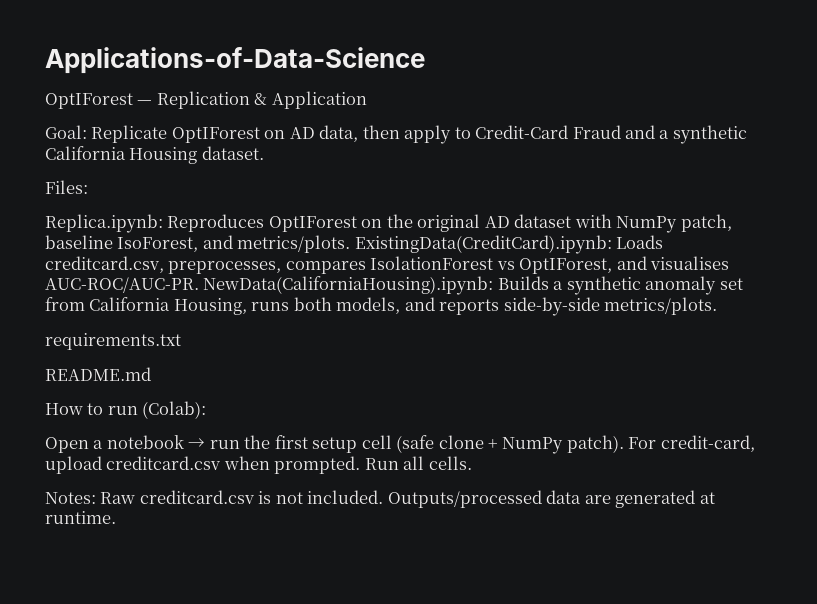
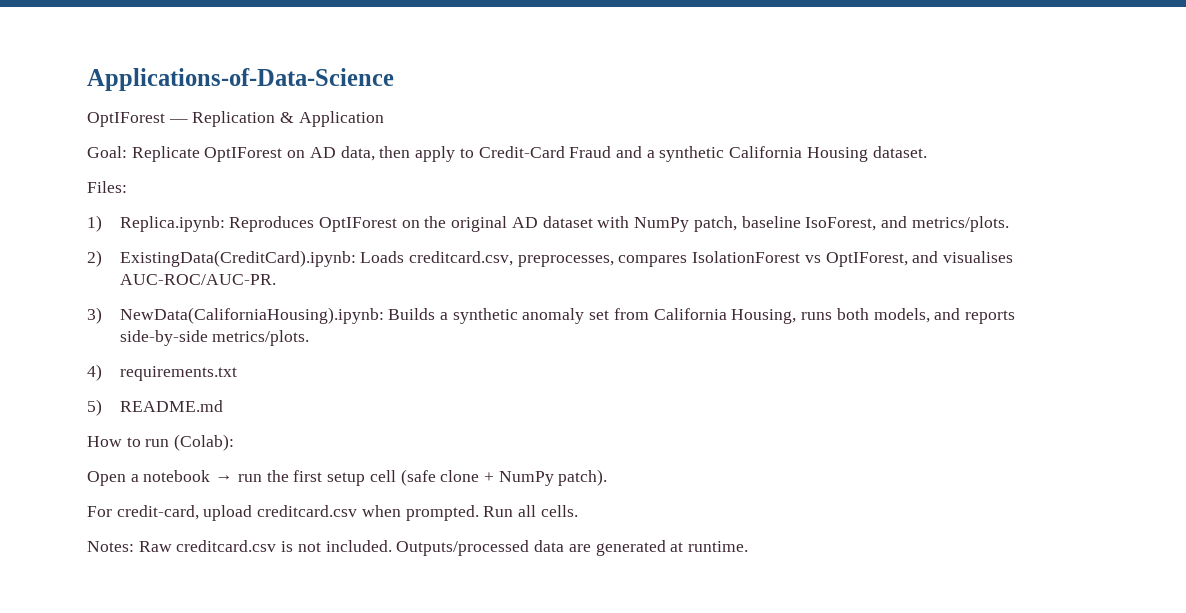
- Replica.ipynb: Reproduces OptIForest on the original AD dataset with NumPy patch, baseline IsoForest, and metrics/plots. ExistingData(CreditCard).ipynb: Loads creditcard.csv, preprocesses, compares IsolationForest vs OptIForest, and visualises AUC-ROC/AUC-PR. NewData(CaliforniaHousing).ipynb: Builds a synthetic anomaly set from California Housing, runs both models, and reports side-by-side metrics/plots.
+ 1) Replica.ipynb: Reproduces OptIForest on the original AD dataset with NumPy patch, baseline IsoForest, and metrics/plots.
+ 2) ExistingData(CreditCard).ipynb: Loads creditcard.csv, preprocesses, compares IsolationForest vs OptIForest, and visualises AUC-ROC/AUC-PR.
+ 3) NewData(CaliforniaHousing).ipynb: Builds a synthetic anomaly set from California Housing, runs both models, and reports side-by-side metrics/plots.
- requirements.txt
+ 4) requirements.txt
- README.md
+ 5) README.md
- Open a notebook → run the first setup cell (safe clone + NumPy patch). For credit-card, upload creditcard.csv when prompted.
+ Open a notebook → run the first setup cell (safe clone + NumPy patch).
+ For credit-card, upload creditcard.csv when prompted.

** TASK DIRECTIONS **
Exactly the lines from the one that holds "- requirements.txt" through the final line of the records above should be written out, and only those.

** ANSWER TO THE PROBLEM **
- requirements.txt
+ 4) requirements.txt
- README.md
+ 5) README.md
- Open a notebook → run the first setup cell (safe clone + NumPy patch). For credit-card, upload creditcard.csv when prompted.
+ Open a notebook → run the first setup cell (safe clone + NumPy patch).
+ For credit-card, upload creditcard.csv when prompted.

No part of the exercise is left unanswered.